Kolejne mecze były już pasmem zwycięstw, co w efekcie końcowym rozgrywek na szczeblu wojewódzkim dało pierwsze miejsce w tabeli i złote medale mistrzostw Dolnego Śląska. - Stawka drużyn (poza Dzierżoniowem – red.) była wyrównana, ale rocznikowo nasz zespół był najmłodszy. Zagłębie Lubin i Handball Wrocław miały większość zawodniczek z rocznika 1998-1999, a u nas połowa to 2000 – zwraca uwagę trenerka naszego zespołu.
Z pewnością najtrudniejsze zadanie czeka naszą ekipę w starciu z gospodarzami – Sośnica Gliwice wygrała grupę Śląską. - Śląskie zespoły zawsze odróżniały się szybkością, twardą grą i walecznością, więc będzie to ciekawa podgrupa – powiedziała Dila Samadova, która chwali sobie współpracę z dyrekcją szkoły z Karpacza.

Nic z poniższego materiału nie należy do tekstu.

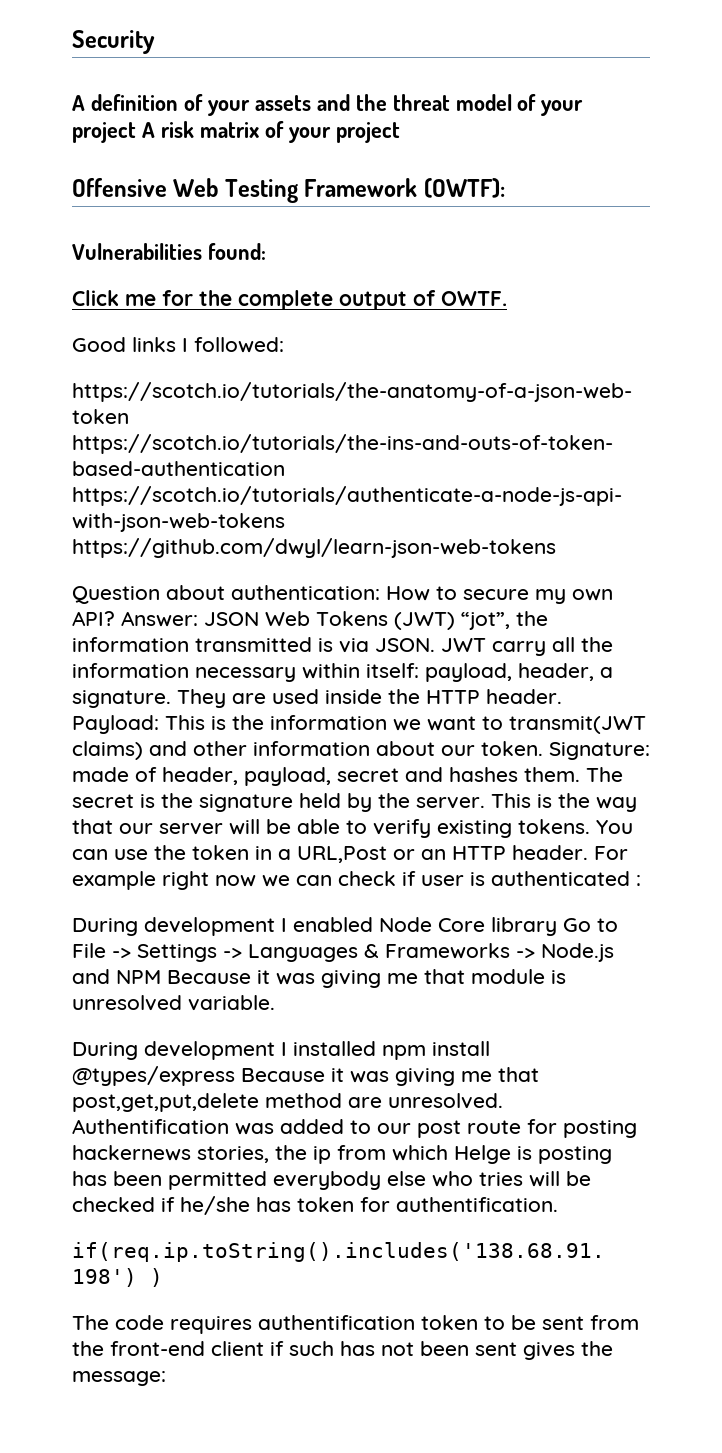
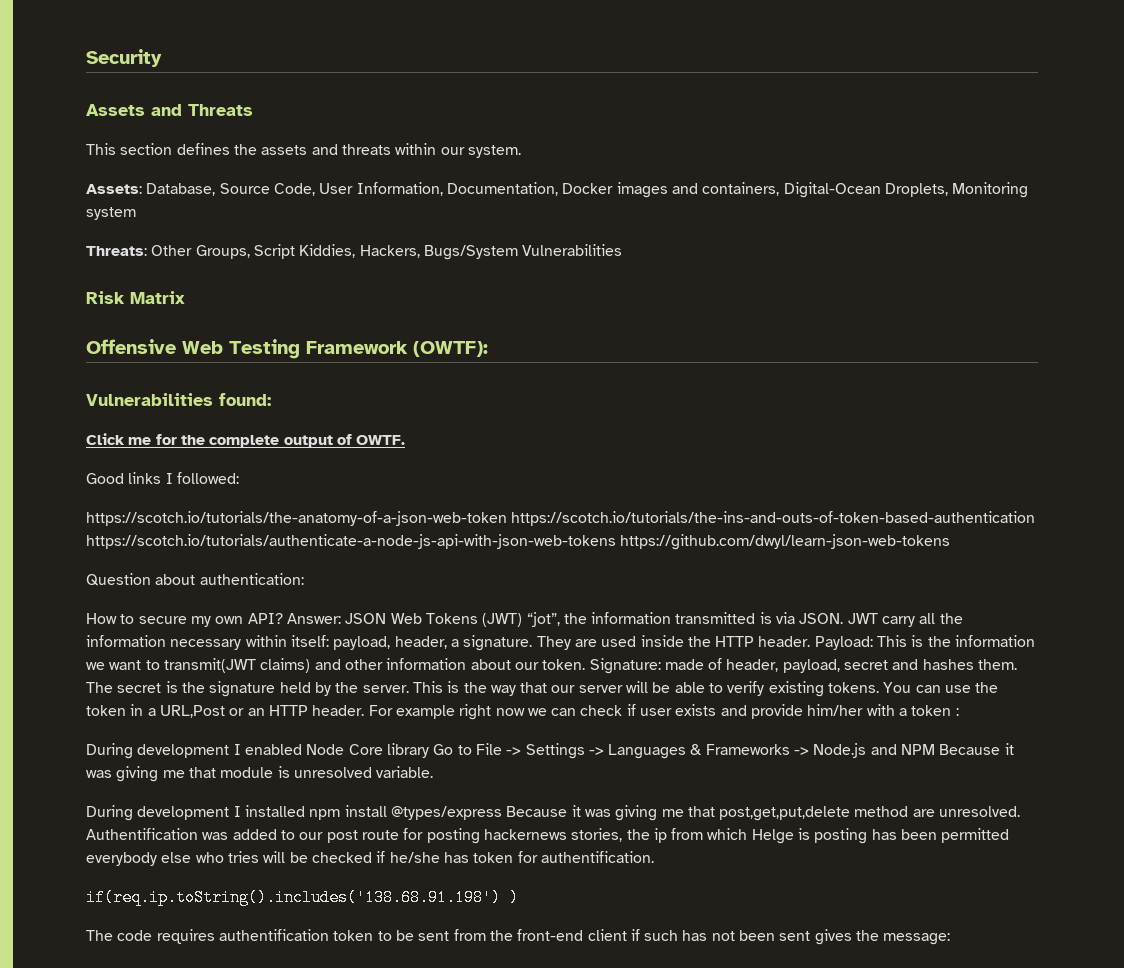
[72,94,584,116] [72,121,400,143] A definition of your assets and the threat model of your project A risk matrix of your project -> [86,104,253,116] [86,143,521,158] [86,182,1029,198] [86,207,136,220] [86,244,623,260] [86,291,185,304] Assets and Threats // This section defines the assets and threats within our system. // Assets: Database, Source Code, User Information, Documentation, Docker images and containers, Digital-Ocean Droplets, Monitoring system // Threats: Other Groups, Script Kiddies, Hackers, Bugs/System Vulnerabilities // Risk Matrix
(380, 592) none -> (304, 579) //
[470,871,630,886] is authenticated -> [675,704,952,719] exists and provide him/her with a token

Część zawodniczek skończy już wiek juniorski, ale najprawdopodobniej w mieście pod Śnieżką zgłoszą w przyszłym sezonie zespół do II ligi, aby szczypiornistki, które uczą się w Karpaczu mogły kontynuować karierę sportową.
Zawodniczki również przyznają, że porażki podziałały na nie mobilizująco. - Byłyśmy dobrze przygotowane, ale musiałyśmy wpaść w rytm i poszło z górki – powiedziała Julia Kruszewska, która wraz z koleżankami z drużyny jedzie do Gliwic, aby awansować z pierwszego miejsca do dalszej fazy. Jak sama przyznaje, nie żałuje decyzji o przeniesieniu do Karpacza (jest wychowanką Dziewiątki Legnica). - Na początku było ciężko, były chwile załamania, ale z biegiem czasu przyzwyczaiłyśmy się, z dziewczynami lepiej się poznałyśmy i tworzymy teraz drugą rodzinę, więc tylko zdobywać medale – dodała Julia Kruszewska.
Spotkania 1/16 finału Mistrzostw Polski Juniorek zaplanowano na 13-15 stycznia br. Pierwszego dnia Sośnica zmierzy się z Kraśnikiem, drugiego KPR SMS z Kraśnikiem, a w niedzielę (15.01) Sośnica Gliwice podejmie KPR Jelenia Góra/ SMS Karpacz.